I contemplate this for a minute then shake my head. “No. I need to be alone.”

“Take one of the guards with you,” Carrie interjects. The cabin is small and our open bedroom door leads right into the living room.

“What part of alone don’t you guys get?” I shout, turning to look at her.

“Don’t snap at me,” Carries says angrily, making me regret my tone of voice.

“Aunt Abby?” Katie interrupts, coming to stand between her mother and I.

“Yes, baby?” I say, leaning down to look at her.

“Can I go with you?” She is too cute to refuse. I had wanted to take the time to work through how I should go about separating myself from Dimitri.

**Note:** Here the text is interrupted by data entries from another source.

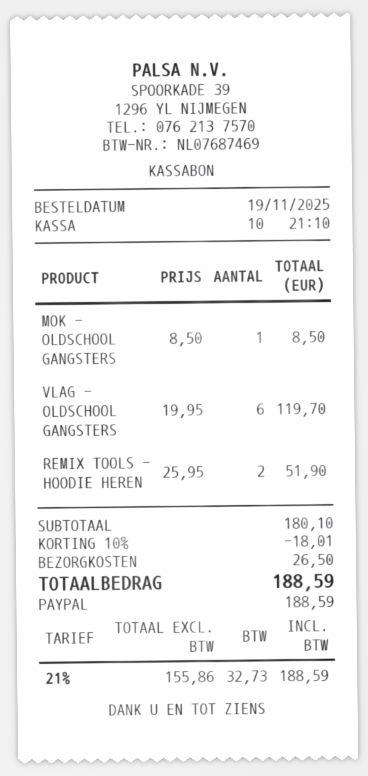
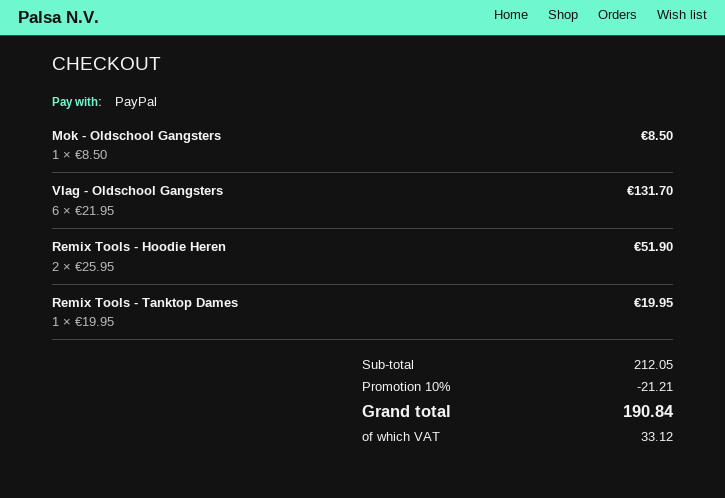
VLAG - OLDSCHOOL GANGSTERS: 6 x 19.95 = 119.70 -> 6 x 21.95 = 131.70
Remix Tools - Tanktop Dames: none -> 1 x 19.95 = 19.95
subtotal: 180.10 -> 212.05
discount: 10% = 18.01 -> 10% = 21.21
shipping: 26.50 -> none
tax: 32.73 -> 33.12
total: 188.59 -> 190.84

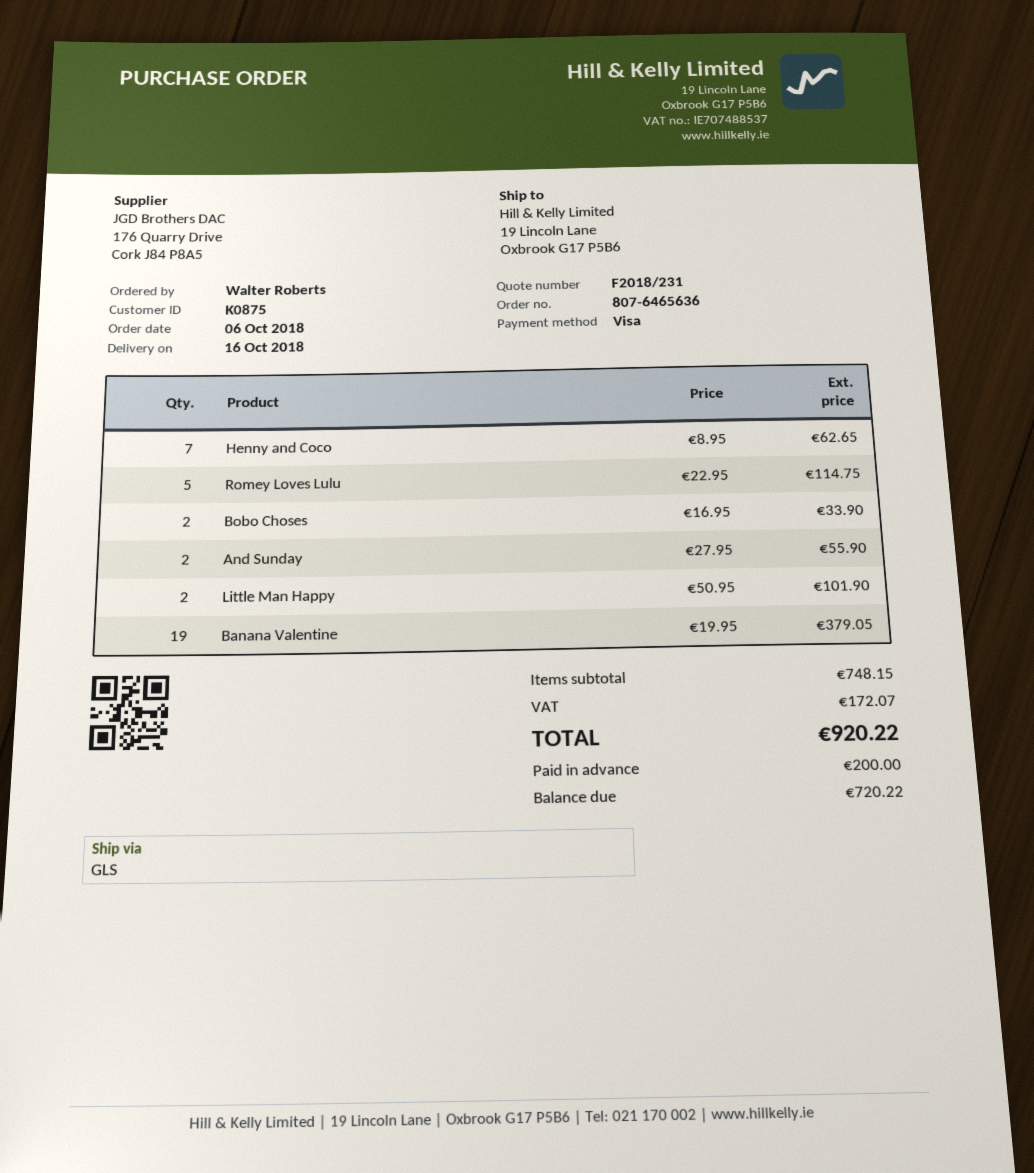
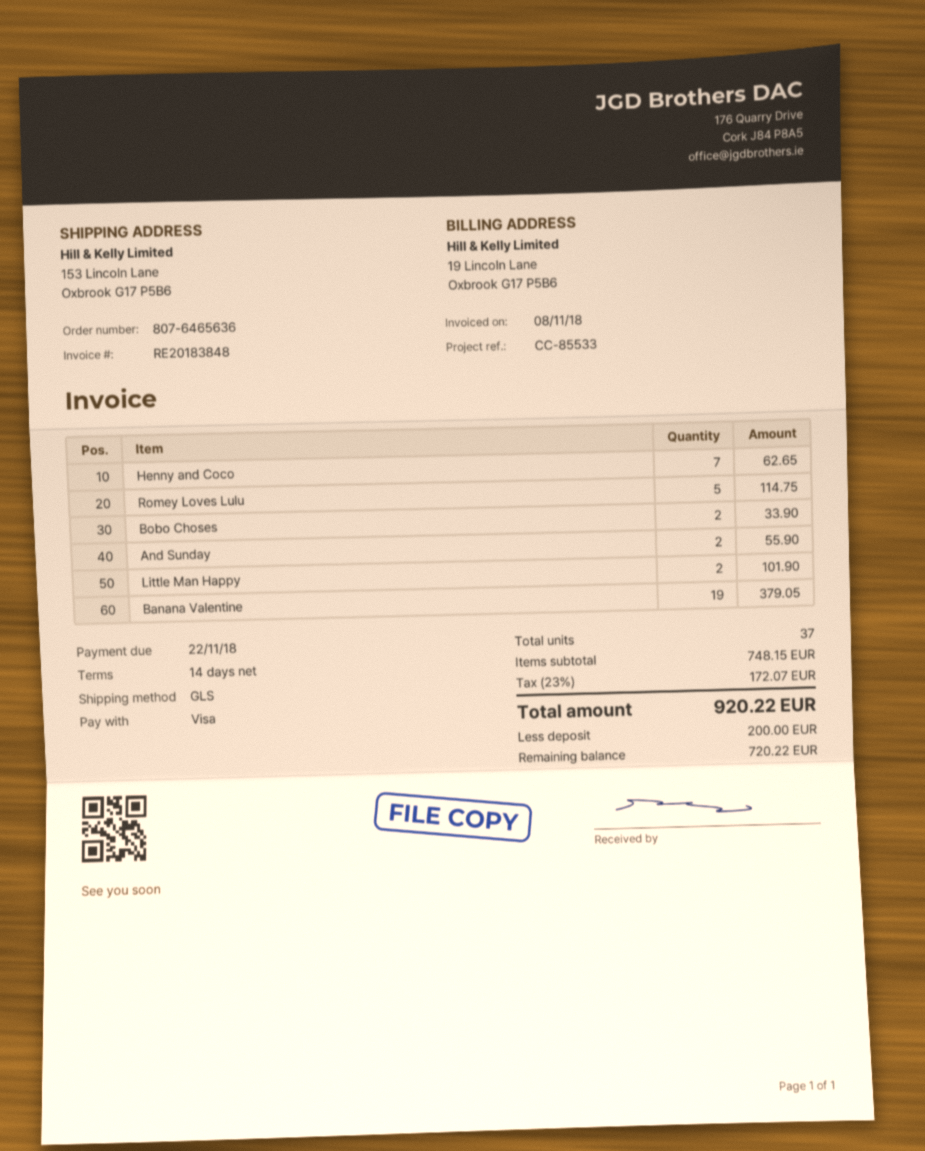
ship to: 19 Lincoln Lane, Oxbrook G17 P5B6 -> 153 Lincoln Lane, Oxbrook G17 P5B6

I need to do it soon, but I haven’t been able to figure out how to do it. A part of me also wants her to stay within the confines of the house. However, if I want to prove my point that we were safe and that I am sure Mave has given up on us, what better way to do it than to take one of the kids. Everyone here knows I wouldn’t risk their lives.

“You can,” I say, taking her by the hand, regretting it the moment I say it, but I know I can’t take it back. “As a matter of fact, you can take me to that creek you were talking about the other day.”

“The one where Mr. Daniel taught us to fish?”

“That would be the one. Go get your jacket.”

“I’ll help you get ready,” Carrie says, taking her daughter from me. Carrie looks at me for a long moment, and I know she is wondering if she should trust this or not. I smile and nod my head, letting her know that I’m positive she will be fine.

“Abby, come on,” Dimitri pleads once my sister and niece are no longer within earshot.

“Look, you’re the one who keeps saying we are safe here. If we’re safe, then let me go for a walk, alone. I know we are all tense, and I do believe that Mave still wants you. I just don’t think she’s going to come into enemy territory to get any of us. I need to get out of the house for a while. To think.”

A pained look spreads across his face at my last words. I know what he is thinking. He is worried I’m rethinking us, and he is right. I am. I don’t say anything else to him. I simply stand on the tips of my toes, place a hand on his cheek, and kiss him until a loud “ew” interrupts us. Katie is standing behind us, feigning disgust at our public display of affection.

“Come on,” I say to her, pulling the hood of her jacket over her head.

 

We walk for nearly five minutes in silence. That is what I love the most about Katie. She isn’t a normal child who has to be constantly chattering about something. From the moment of Katie’s birth, people said she might as well have been mine. She looks a lot like me and has my personality—quiet, contemplative, and observant.

“Are you and Mr. Dimitri going to get married?” she finally asks. We are half way to the river and out of earshot of the house and any known pack members.

“I don’t think so, sweetie,” I answer unable to keep the sadness out of my voice.

“Why not? Don’t you love him?”

“I do. Very much.”

“Then why aren’t you going to marry him?”

“Mr. Dimitri and I don’t belong together. We are too different.”

“Is it because you are human and his is better than we are?”

“Who told you that?” I ask, pulling her to a stop and kneeling down in front of her. If some of the younger pack members are being mean to my babies, I will leave this damned place.